[WORKING DATA]:
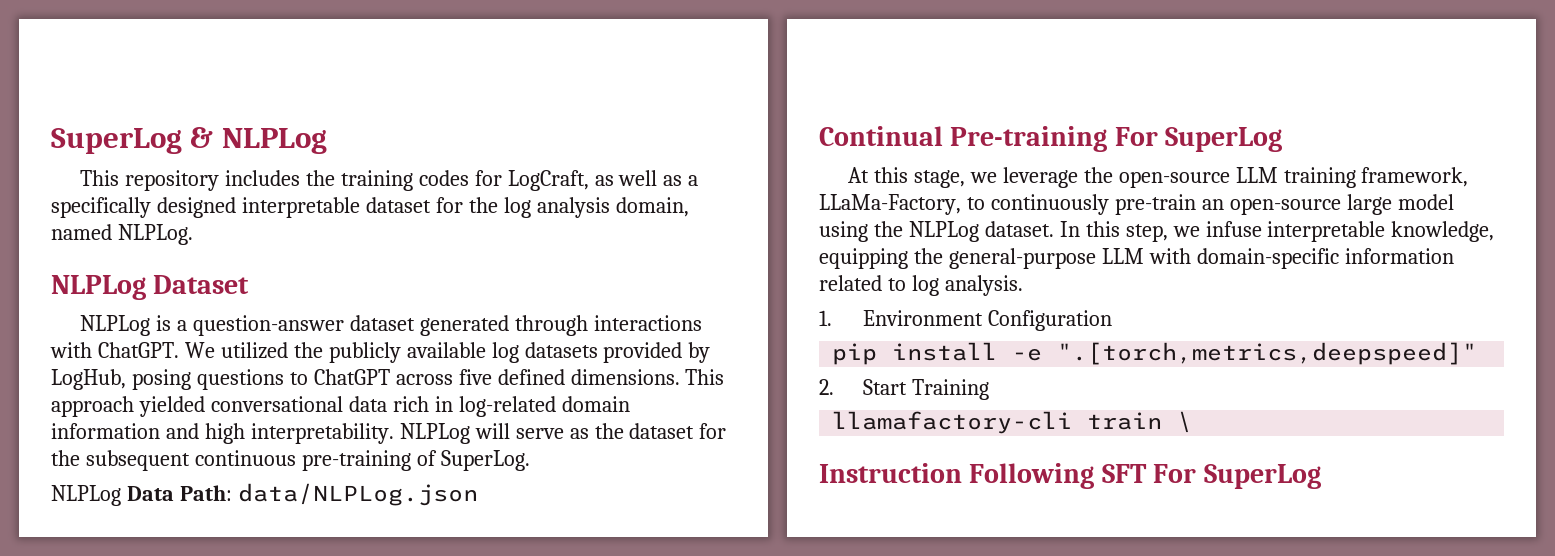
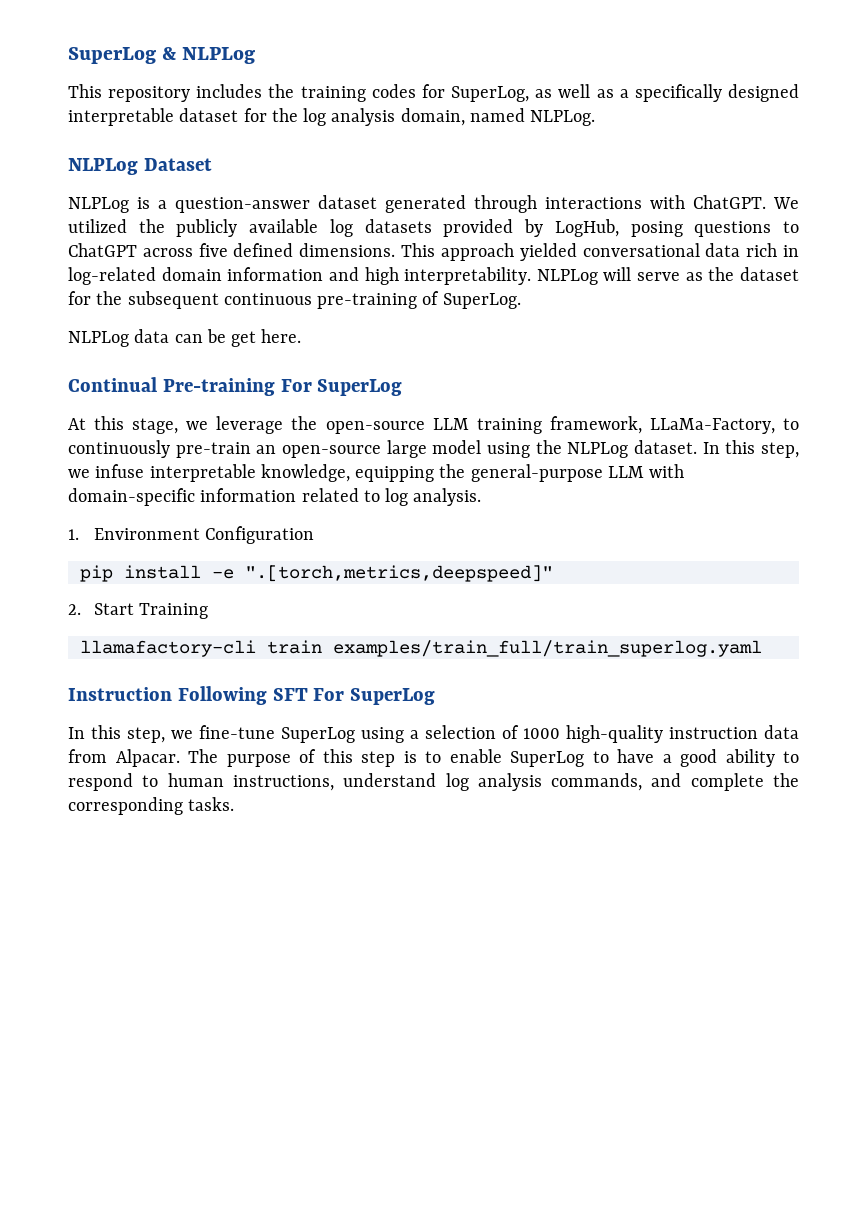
- This repository includes the training codes for LogCraft, as well as a specifically designed interpretable dataset for the log analysis domain, named NLPLog.
+ This repository includes the training codes for SuperLog, as well as a specifically designed interpretable dataset for the log analysis domain, named NLPLog.
- NLPLog Data Path: data/NLPLog.json
+ NLPLog data can be get here.
- llamafactory-cli train \
+ llamafactory-cli train examples/train_full/train_superlog.yaml
+ In this step, we fine-tune SuperLog using a selection of 1000 high-quality instruction data from Alpacar. The purpose of this step is to enable SuperLog to have a good ability to respond to human instructions, understand log analysis commands, and complete the corresponding tasks.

[YOUR INSTRUCTIONS]:
Check each line of the records above, and copy those that hold the word "NLPLog".

[EXERCISE ANSWER]:
- This repository includes the training codes for LogCraft, as well as a specifically designed interpretable dataset for the log analysis domain, named NLPLog.
+ This repository includes the training codes for SuperLog, as well as a specifically designed interpretable dataset for the log analysis domain, named NLPLog.
- NLPLog Data Path: data/NLPLog.json
+ NLPLog data can be get here.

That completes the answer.